True, there was a long stretch - around 25 years - when many economists turned their backs on Keynes. They claimed, with some justice, that he made assumptions that could not be rigorously justified - and purists argued that a theory whose microfoundations are based on observation rather than axioms should be regarded as illegitimate, no matter how well it might work in practice. The devaluation of Keynes was helped by the non-Keynesian nature of the problems facing the world in the 70s and 80s - inflation rather than deflation (although in the early 20s it was none other than Keynes who provided the first coherent explanation of the hyperinflations then consuming many of Europe's currencies), inadequate saving rather than deficient demand. And for a while various anti-Keynesian ideas - ranging from mathematically impeccable academic demonstrations that recessions can't happen (or if they do it's only because people rationally choose to enjoy more leisure), to popular crank doctrines like supply-side economics - seemed to have crowded Keynes off the stage. But just take a look at Japan - an economy that clearly suffers from a lack of demand, not supply, where the clear and present danger is deflation, not inflation - and tell me that Keynesian ideas are no longer relevant.

So why isn't Keynes a household word? Perhaps because we want our gurus to look and sound the part. Our savior is supposed to look like an Old Testament prophet, and rage against the evils of the world; a bowler-hatted member of the Establishment, who wants to rescue the system rather than destroy it, can't make it past the casting department, no matter how unconventional his private life - or his ideas. Keynes also had an off-putting belief that good economics is the product of hard thinking - 'Economics', he once wrote,'is a difficult and technical subject, but nobody will believe it.' Worst of all, instead of presenting depressions as a morality play, with villains and heroes, he portrayed them as a dangerous but treatable disease in an otherwise healthy patient, one that should be curable with a little minor surgery.

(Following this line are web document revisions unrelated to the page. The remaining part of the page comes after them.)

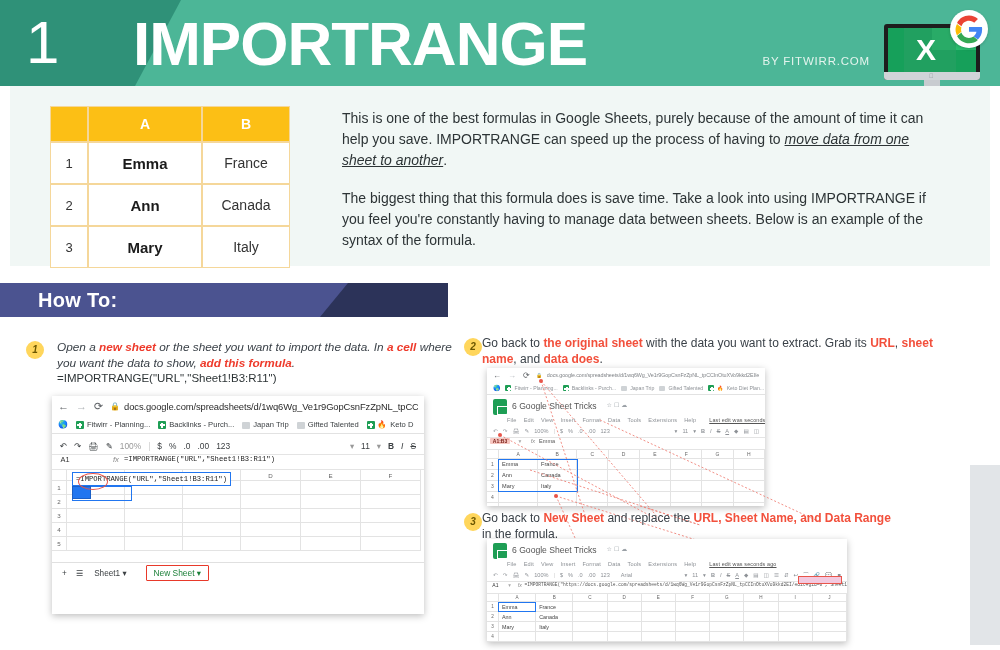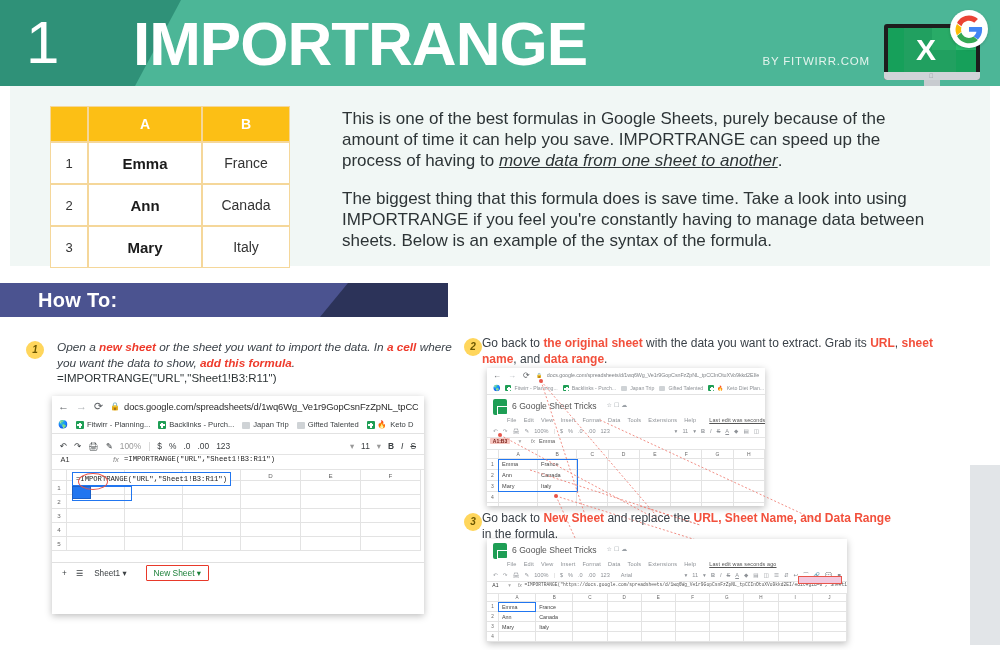--- a/index.html
+++ b/index.html
@@ -41,7 +41,7 @@
   .tbl .rn{width:34px;text-align:center;color:#333;height:38px;background:#fff;font-size:13px;}
   .tbl .ca{width:110px;text-align:center;font-weight:700;color:#1b1b1b;background:#fff;font-size:15px;}
   .tbl .cb{width:84px;text-align:center;color:#333;background:#fff;font-size:14px;}
-  .intro-text{position:absolute;left:332px;top:22px;width:602px;font-size:17px;line-height:21px;color:#2d3436;}
+  .intro-text{position:absolute;left:332px;top:22px;width:602px;font-size:14px;line-height:21px;color:#2d3436;}
   .intro-text p{margin:0 0 17px 0;}
   .intro-text .lnk{font-style:italic;text-decoration:underline;color:#2d3436;}
   

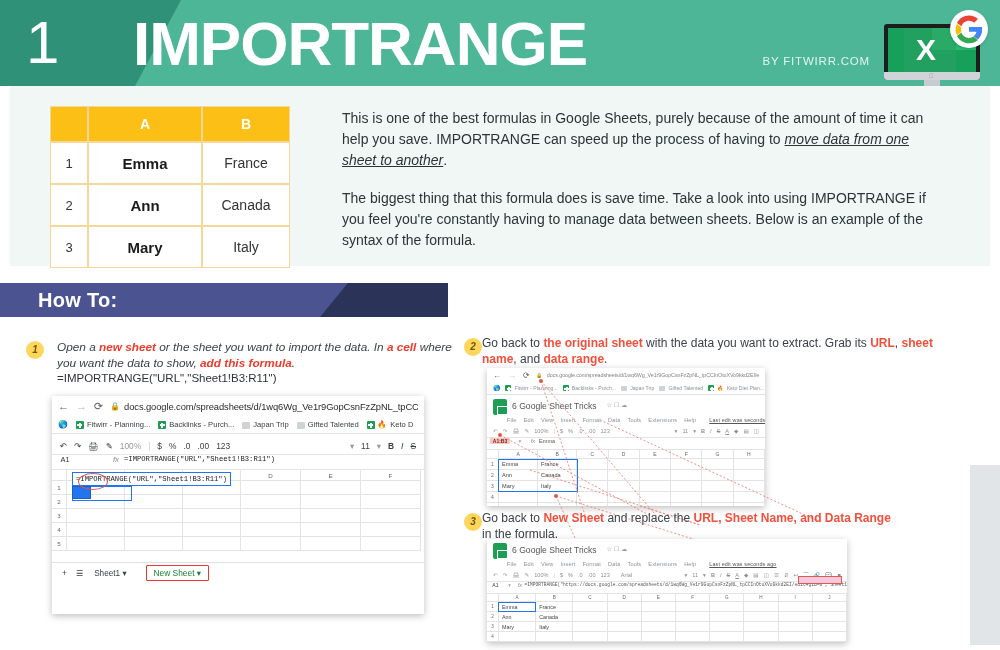--- a/index.html
+++ b/index.html
@@ -338,7 +338,7 @@
 
 <div class="badge" style="left:464px;top:338px">2</div>
 <div class="s2-text">
-  <span>Go back to </span><b>the original sheet</b><span> with the data you want to extract. Grab its </span><b>URL</b><span>, </span><b>sheet name</b><span>, and </span><b>data range</b><span>.</span>
+  <span>Go back to </span><b>the original sheet</b><span> with the data you want to extract. Grab its </span><b>URL</b><span>, </span><b>sheet name</b><span>, and </span><b>data does</b><span>.</span>
 </div>
 
 <div class="shot shot2">

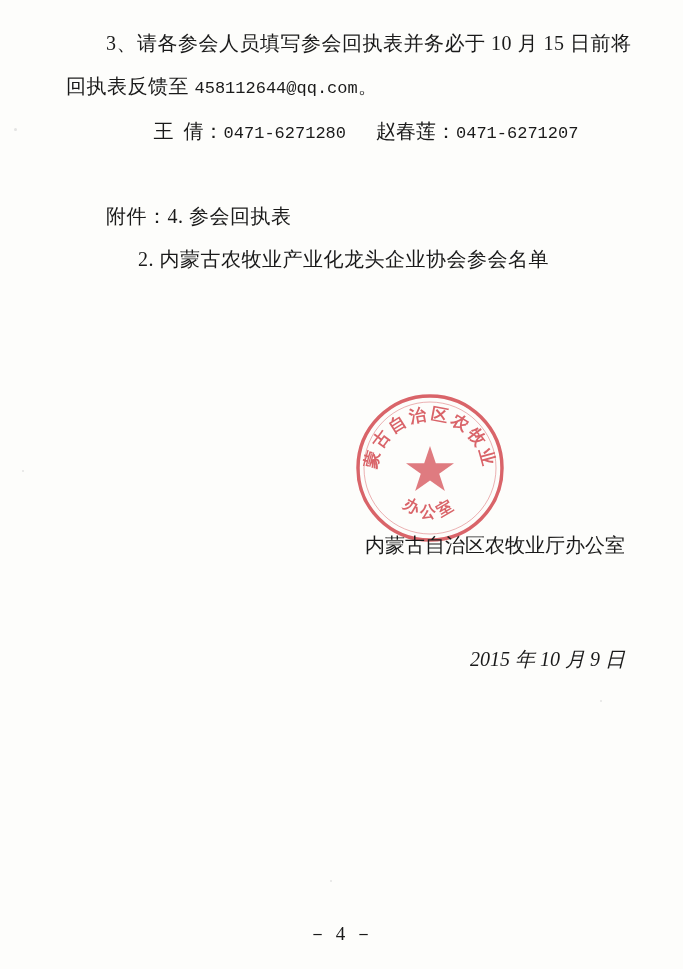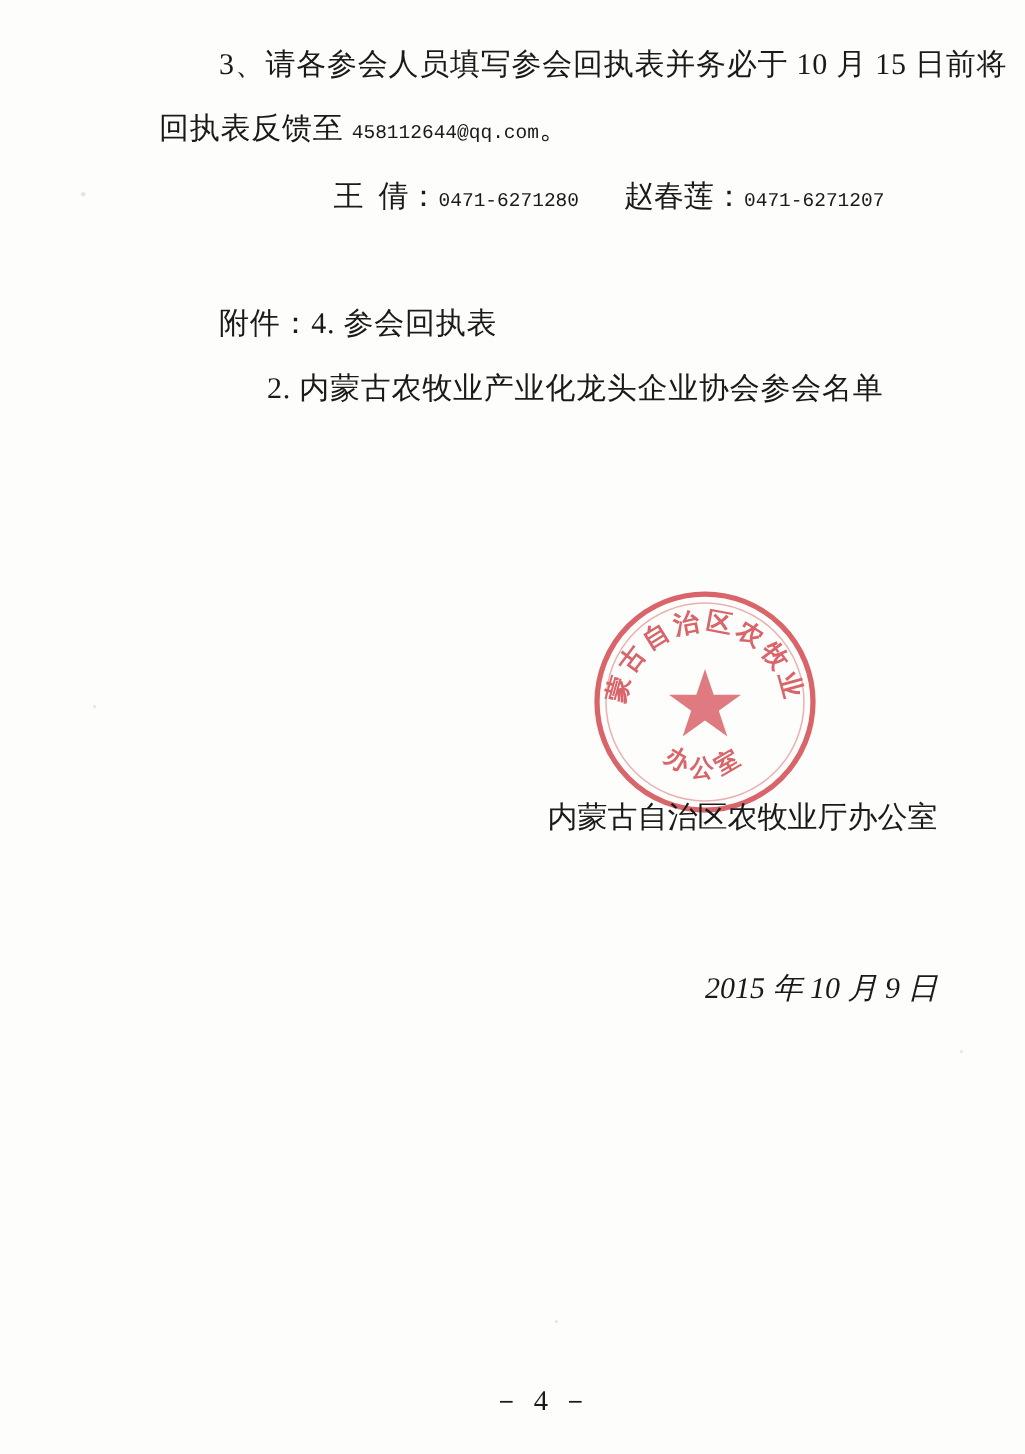--- a/index.html
+++ b/index.html
@@ -19,7 +19,6 @@
     position: absolute;
     inset: 0;
     padding: 0;
-    margin-left: 40px;
   }
   .content {
     position: absolute;

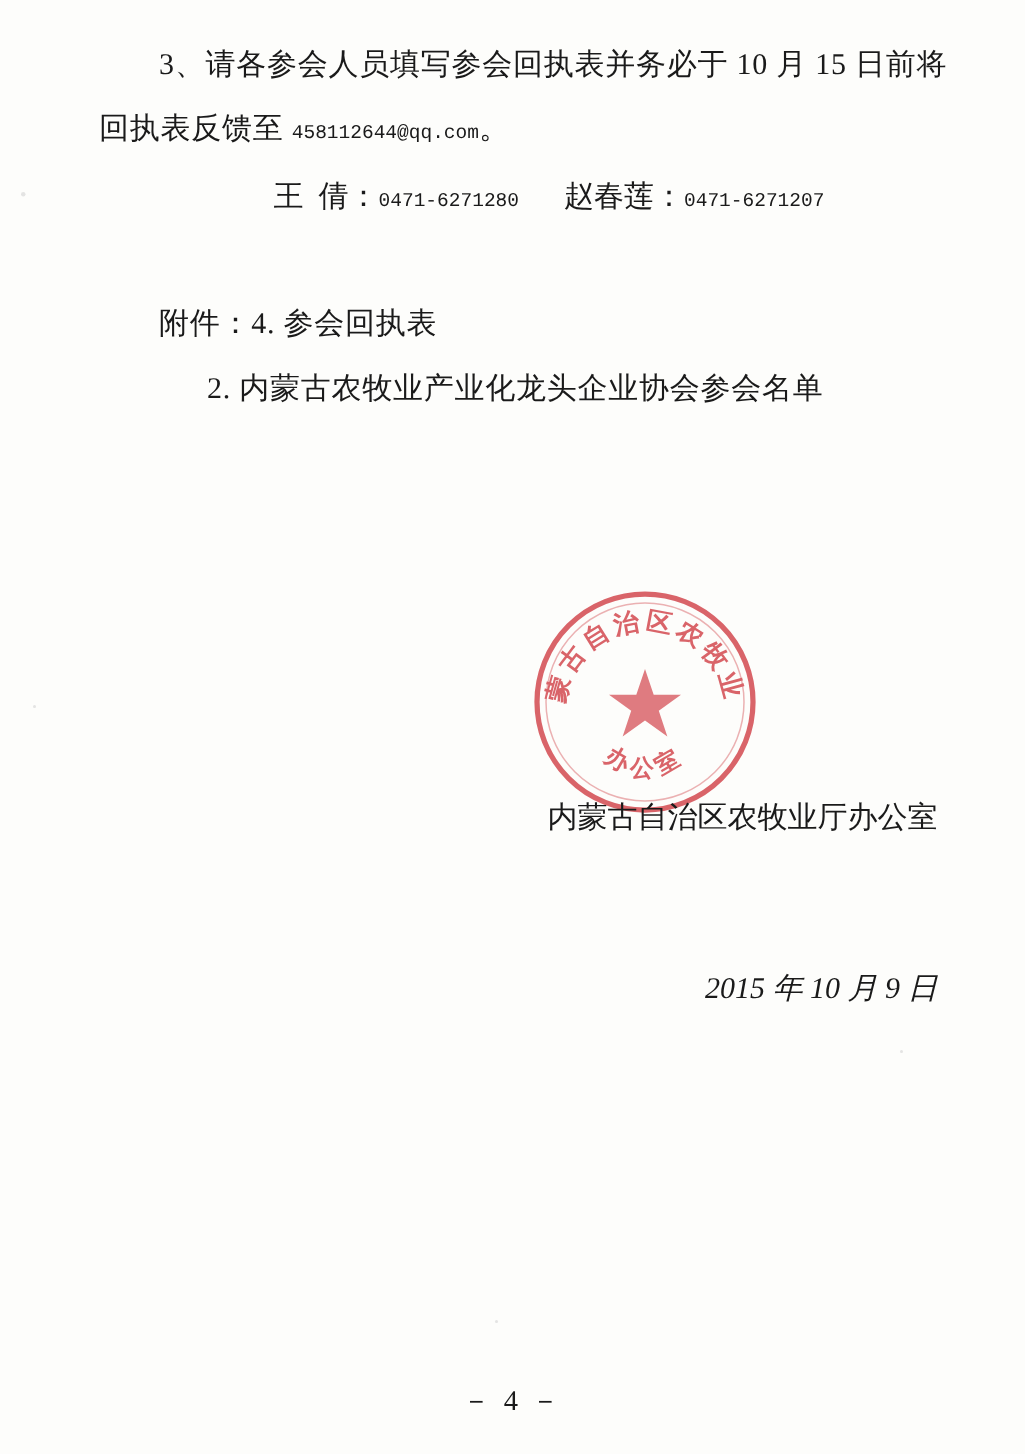--- a/index.html
+++ b/index.html
@@ -37,7 +37,7 @@
   .bold { font-weight: bold; }
   .mono {
     font-family: "Liberation Mono", monospace;
-    font-size: 13px;
+    font-size: 17px;
     letter-spacing: 0px;
   }
   .gap-md { height: 40px; }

Indeed, he once expressed the hope that economists might someday be thought of like dentists - that they would be regarded as apolitical professionals brought in to resolve technical problems.

Now I'm not saying that Keynes was right about everything, that we should treat The General Theory as a sort of secular bible - the way that Marxists treat Das Kapital. But the essential truth of Keynes's big idea - that even the most productive economy can fail if consumers and investors spend too little, that the pursuit of sound money and balanced budgets is sometimes (not always!) folly rather than wisdom - is as evident in today's world as it was in the 1930s. And in these dangerous days, we ignore or reject that idea at the world economy's peril.